Language models are MDPs

Here’s the bridge that makes all of this apply to LLMs. Take the abstract MDP and fill in every slot for a language model generating text. Notation first: $x$ is the prompt, $y$ is the completion, individual generated tokens are $y_1, y_2, \dots$ , and $y_{<t}$ means “all completion tokens before position $t$ .”

MDP concept	Language model
State $s_t$	Prompt + tokens so far: $(x, y_{<t})$ — literally the transformer’s context window at step $t$ . It grows as generation proceeds.
Action $a_t$	The next token $y_t$ . The action space is the vocabulary — typically 32K–256K options at every step.
Transition	Deterministic: append the chosen token to the sequence. No randomness, nothing to learn.
Policy $\pi_\theta(a_t\mid s_t)$	The LM’s next-token distribution. The model already is the policy — the softmax over the vocabulary is exactly $\pi_\theta$ .
Episode	One prompt → one completion. Feed a prompt, generate until end-of-sequence or a length cap.
Terminal reward	A reward-model score (RLHF) or a verifier’s output (RLVR — did the math check out, did the code pass tests). Arrives only at the end.
$\gamma$	Typically $1.0$ — no discounting. Careful with the why, though: it’s not that $\gamma$ would do nothing here. With a terminal-only reward, $\gamma<1$ would multiply the score by $\gamma^{T-1}$ — an implicit brevity penalty that grows with completion length. Setting $\gamma=1$ is the deliberate choice not to smuggle a length preference into the objective; when you want one, you put it in the reward explicitly.

// consequence 1 — the trajectory probability is pure policy

Every $P(\cdot)$ factor in $p_\pi(\tau)$ equals 1, so the whole product collapses to just the policy terms:

p_\pi(y\mid x) = \prod_{t=1}^{T}\pi_\theta(y_t\mid x, y_{<t})

This is literally the ordinary autoregressive likelihood a language model already computes during pretraining.
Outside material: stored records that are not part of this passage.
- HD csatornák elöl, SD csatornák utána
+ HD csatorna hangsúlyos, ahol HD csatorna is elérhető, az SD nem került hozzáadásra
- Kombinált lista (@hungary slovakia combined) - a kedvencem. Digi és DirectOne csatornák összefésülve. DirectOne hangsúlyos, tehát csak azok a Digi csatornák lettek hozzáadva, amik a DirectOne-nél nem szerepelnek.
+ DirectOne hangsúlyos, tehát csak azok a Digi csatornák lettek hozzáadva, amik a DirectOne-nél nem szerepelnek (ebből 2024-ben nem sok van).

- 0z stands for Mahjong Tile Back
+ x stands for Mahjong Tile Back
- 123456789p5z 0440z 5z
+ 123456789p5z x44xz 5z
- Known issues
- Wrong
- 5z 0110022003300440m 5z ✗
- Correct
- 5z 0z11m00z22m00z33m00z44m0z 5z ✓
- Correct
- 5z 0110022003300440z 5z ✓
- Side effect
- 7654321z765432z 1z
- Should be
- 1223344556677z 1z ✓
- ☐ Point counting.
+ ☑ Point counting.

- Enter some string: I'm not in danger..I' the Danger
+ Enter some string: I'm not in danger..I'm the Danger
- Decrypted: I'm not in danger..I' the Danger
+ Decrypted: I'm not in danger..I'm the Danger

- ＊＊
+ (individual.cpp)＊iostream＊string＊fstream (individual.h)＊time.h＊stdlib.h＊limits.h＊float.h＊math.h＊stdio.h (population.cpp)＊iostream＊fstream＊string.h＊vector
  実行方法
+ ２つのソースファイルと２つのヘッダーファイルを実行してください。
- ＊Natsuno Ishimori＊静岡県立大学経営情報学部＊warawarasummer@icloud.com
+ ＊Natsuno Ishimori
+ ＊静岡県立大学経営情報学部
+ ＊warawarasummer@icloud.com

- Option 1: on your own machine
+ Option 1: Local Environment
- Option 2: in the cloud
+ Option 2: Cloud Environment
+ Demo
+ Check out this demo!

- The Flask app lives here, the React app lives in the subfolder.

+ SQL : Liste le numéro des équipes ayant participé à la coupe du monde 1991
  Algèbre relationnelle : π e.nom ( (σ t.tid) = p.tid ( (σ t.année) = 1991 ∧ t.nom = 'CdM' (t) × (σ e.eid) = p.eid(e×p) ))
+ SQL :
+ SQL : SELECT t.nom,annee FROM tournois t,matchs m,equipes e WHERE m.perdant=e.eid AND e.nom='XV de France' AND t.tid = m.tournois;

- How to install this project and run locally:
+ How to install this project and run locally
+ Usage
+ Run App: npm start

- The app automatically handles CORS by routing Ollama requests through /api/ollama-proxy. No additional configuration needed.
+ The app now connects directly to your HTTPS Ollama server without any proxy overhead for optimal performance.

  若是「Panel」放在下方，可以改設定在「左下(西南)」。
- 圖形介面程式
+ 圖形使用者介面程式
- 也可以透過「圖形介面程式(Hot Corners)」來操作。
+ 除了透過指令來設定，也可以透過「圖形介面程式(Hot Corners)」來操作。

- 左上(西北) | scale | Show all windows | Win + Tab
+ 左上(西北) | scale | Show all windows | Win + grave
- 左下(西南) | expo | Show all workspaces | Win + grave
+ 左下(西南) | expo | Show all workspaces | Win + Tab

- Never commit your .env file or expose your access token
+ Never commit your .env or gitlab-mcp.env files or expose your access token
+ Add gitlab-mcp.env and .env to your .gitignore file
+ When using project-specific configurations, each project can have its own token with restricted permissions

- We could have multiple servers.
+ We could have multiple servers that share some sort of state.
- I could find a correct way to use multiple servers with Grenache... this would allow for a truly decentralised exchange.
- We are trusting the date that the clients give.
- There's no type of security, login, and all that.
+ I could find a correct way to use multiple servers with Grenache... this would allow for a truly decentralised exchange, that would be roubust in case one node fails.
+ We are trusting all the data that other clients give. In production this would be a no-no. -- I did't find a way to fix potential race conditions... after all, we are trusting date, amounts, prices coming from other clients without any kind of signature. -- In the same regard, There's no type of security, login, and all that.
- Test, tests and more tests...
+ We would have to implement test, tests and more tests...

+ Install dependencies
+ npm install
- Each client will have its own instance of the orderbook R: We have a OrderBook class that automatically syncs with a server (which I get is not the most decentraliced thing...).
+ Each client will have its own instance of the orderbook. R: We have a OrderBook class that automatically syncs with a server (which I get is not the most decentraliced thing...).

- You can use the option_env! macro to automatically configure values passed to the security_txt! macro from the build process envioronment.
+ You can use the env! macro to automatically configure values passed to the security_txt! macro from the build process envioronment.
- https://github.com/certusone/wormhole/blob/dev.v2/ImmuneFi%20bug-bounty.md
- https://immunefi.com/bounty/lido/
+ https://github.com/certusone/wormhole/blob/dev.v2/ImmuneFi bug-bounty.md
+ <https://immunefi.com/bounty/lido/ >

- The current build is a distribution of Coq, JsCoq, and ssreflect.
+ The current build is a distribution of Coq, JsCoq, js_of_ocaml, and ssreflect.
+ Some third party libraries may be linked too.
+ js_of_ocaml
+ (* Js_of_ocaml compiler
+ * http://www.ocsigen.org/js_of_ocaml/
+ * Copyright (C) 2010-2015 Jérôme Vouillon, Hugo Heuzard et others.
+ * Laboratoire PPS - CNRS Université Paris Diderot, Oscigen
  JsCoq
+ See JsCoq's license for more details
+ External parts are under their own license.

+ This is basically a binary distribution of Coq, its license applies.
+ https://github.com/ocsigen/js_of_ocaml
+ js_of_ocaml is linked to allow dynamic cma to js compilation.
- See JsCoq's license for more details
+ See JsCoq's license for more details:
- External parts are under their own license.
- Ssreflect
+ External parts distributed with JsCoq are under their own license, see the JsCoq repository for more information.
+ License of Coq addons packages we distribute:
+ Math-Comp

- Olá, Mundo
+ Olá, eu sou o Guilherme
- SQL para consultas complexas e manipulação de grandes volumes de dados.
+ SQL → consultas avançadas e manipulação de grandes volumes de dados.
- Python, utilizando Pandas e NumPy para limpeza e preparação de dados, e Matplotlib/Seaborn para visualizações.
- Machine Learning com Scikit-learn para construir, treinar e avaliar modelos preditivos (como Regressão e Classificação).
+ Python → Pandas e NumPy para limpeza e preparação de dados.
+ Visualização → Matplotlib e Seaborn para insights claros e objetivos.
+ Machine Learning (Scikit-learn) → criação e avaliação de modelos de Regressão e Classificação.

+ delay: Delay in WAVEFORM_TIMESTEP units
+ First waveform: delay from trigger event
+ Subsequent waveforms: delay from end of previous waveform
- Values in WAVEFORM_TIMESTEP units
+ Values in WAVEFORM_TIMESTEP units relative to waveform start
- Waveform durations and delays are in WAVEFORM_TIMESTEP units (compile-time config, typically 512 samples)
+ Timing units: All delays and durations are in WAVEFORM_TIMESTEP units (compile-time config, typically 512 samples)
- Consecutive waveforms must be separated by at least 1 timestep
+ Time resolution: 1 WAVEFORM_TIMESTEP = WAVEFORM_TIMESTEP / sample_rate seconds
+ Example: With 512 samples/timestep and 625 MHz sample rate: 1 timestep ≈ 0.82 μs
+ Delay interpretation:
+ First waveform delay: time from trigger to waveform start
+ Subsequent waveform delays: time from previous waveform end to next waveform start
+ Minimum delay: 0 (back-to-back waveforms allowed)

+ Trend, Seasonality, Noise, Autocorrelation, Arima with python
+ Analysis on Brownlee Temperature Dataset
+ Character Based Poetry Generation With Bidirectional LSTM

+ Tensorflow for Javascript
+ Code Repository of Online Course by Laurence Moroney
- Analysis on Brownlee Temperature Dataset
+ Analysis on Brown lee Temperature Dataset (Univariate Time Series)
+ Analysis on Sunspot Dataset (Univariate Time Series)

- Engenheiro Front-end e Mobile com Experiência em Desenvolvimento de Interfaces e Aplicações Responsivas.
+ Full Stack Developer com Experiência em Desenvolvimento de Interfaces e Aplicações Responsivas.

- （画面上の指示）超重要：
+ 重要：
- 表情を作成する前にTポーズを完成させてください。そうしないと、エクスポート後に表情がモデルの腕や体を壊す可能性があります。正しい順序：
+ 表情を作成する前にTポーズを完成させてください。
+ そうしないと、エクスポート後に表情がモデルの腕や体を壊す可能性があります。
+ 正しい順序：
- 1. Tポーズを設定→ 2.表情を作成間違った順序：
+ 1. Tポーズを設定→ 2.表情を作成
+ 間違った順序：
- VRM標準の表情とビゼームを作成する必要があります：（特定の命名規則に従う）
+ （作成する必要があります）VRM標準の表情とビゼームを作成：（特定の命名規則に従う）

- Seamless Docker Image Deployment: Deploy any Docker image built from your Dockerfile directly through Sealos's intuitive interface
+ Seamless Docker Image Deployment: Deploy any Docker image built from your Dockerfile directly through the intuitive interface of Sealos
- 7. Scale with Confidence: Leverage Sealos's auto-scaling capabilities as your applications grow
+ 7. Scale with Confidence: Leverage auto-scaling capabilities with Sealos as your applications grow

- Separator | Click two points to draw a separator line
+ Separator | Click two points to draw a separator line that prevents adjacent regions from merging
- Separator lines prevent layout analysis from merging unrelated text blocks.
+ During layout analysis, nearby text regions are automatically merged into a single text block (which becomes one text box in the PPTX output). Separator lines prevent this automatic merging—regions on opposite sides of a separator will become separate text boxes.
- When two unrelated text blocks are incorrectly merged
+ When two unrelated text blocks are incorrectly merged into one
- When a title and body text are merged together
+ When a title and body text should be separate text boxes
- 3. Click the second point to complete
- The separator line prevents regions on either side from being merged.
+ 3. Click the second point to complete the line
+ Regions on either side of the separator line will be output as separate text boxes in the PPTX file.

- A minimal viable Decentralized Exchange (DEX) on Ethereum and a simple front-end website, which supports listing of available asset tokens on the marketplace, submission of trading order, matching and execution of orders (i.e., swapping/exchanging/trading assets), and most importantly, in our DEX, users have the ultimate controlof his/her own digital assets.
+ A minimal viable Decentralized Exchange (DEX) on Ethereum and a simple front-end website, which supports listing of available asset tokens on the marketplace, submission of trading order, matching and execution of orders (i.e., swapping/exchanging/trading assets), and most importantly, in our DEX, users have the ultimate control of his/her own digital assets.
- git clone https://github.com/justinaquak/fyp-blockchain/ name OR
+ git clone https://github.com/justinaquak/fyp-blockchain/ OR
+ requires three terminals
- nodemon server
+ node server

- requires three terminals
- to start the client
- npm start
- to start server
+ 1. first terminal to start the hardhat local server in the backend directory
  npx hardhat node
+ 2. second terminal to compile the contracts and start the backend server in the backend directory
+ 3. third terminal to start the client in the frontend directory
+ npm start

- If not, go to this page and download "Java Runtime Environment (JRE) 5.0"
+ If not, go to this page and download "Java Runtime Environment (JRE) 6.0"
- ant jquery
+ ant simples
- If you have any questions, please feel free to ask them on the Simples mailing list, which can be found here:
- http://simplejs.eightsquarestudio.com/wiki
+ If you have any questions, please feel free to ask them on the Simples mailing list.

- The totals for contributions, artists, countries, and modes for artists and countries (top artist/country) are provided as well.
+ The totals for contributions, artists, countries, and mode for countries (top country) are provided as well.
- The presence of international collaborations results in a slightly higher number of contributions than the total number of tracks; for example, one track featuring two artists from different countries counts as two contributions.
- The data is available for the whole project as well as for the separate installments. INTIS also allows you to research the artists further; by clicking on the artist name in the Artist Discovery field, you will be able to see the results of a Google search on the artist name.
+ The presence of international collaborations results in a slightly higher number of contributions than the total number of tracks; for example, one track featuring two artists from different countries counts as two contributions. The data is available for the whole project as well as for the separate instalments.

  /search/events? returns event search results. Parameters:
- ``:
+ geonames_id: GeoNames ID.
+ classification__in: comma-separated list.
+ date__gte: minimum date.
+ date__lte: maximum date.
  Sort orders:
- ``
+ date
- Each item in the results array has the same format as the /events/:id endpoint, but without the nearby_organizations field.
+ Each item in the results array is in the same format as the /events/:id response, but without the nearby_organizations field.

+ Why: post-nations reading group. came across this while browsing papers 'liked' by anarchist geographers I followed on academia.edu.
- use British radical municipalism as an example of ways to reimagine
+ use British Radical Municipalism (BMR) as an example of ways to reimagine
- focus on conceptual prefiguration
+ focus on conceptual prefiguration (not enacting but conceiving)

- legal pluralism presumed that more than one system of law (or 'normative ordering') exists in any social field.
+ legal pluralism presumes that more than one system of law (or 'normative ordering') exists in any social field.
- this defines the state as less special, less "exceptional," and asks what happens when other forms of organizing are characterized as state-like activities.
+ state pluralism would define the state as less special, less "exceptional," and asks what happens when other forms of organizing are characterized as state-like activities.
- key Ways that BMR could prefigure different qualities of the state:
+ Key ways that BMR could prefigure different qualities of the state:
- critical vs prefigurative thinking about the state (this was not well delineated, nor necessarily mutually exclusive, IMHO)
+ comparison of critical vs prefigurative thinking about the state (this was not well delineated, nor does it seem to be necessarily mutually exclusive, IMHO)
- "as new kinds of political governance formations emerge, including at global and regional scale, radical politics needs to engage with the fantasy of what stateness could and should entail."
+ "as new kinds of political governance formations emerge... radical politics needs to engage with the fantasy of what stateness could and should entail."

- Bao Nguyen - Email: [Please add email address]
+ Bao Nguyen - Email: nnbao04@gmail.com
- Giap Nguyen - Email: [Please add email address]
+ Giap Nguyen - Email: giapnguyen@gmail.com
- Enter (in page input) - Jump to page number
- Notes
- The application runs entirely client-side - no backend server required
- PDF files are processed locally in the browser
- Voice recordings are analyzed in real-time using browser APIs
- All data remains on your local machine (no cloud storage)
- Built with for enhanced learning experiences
The RL “trajectory distribution” and the LM’s “sequence likelihood” are the same object — which is the deep reason RL slots onto LMs so naturally.

// consequence 2 — all randomness lives in one place

In a robot, randomness comes from two taps: the policy’s action noise and the environment’s transition noise. In an LM there’s exactly one tap: the sampling of which token to emit. Decode greedily (always argmax) and the whole trajectory is deterministic. This is why sampling temperature is the entire exploration mechanism in LLM-RL. And a concrete reason to care, planted early: the group-based methods of Part 8 score a group of sampled completions and divide by the group’s spread, so the group needs temperature $>0$ to have any spread at all. If every completion comes out identical, their rewards are identical too: the numerator $R_i - \text{mean}$ goes to $0$ , the standard deviation in the denominator goes to $0$ , and every advantage is $\tfrac{0}{0}$ — no spread, no signal, the gradient vanishes. (That expression is GRPO’s advantage formula; it arrives properly in Part 8.)

Part Five

How a policy gradient works

Here is the heart of the whole thing, and it really does decompose into exactly two questions. The principle in one line: make actions more likely when they lead to better outcomes. The update has this shape:

\Delta\theta \;\propto\; \Psi_t\,\nabla_\theta \log \pi_\theta(a_t\mid s_t)

$\Delta\theta$ is the change you make to the parameters this step. The " $\propto$ " means “proportional to” — there’s a learning-rate constant out front we’re suppressing to focus on direction and sign. The right side is a product of two things: a scalar $\Psi_t$ (capital psi) and a vector $\nabla_\theta \log \pi_\theta(a_t\mid s_t)$ . Read it as two questions answered at once.

Factor 1 — which action? $\nabla_\theta \log \pi_\theta(a_t\mid s_t)$

Start inside. $\pi_\theta(a_t\mid s_t)$ is the probability the policy assigned to the action it actually took. Take its log (products of small probabilities underflow; logs turn products into sums — and, as we’ll see, the log is what makes the whole trick work). Now the gradient $\nabla_\theta$ of that log-prob.

What is a gradient here? $\theta$ is a giant vector — every weight in the network. $\log\pi_\theta(a_t\mid s_t)$ is a single number depending on all of them. The gradient is a vector the same size as $\theta$ , where each entry says: “if I nudge this weight up a touch, how much does the log-prob of this action change?” It is the direction in weight-space that most rapidly increases the probability of taking $a_t$ in $s_t$ .

That’s the whole meaning of Factor 1: it points the parameters toward making “do $a_t$ here” more likely next time. It carries no information about whether that’s a good idea — it’s pure “here’s how to do more of this.” Which is why you need Factor 2.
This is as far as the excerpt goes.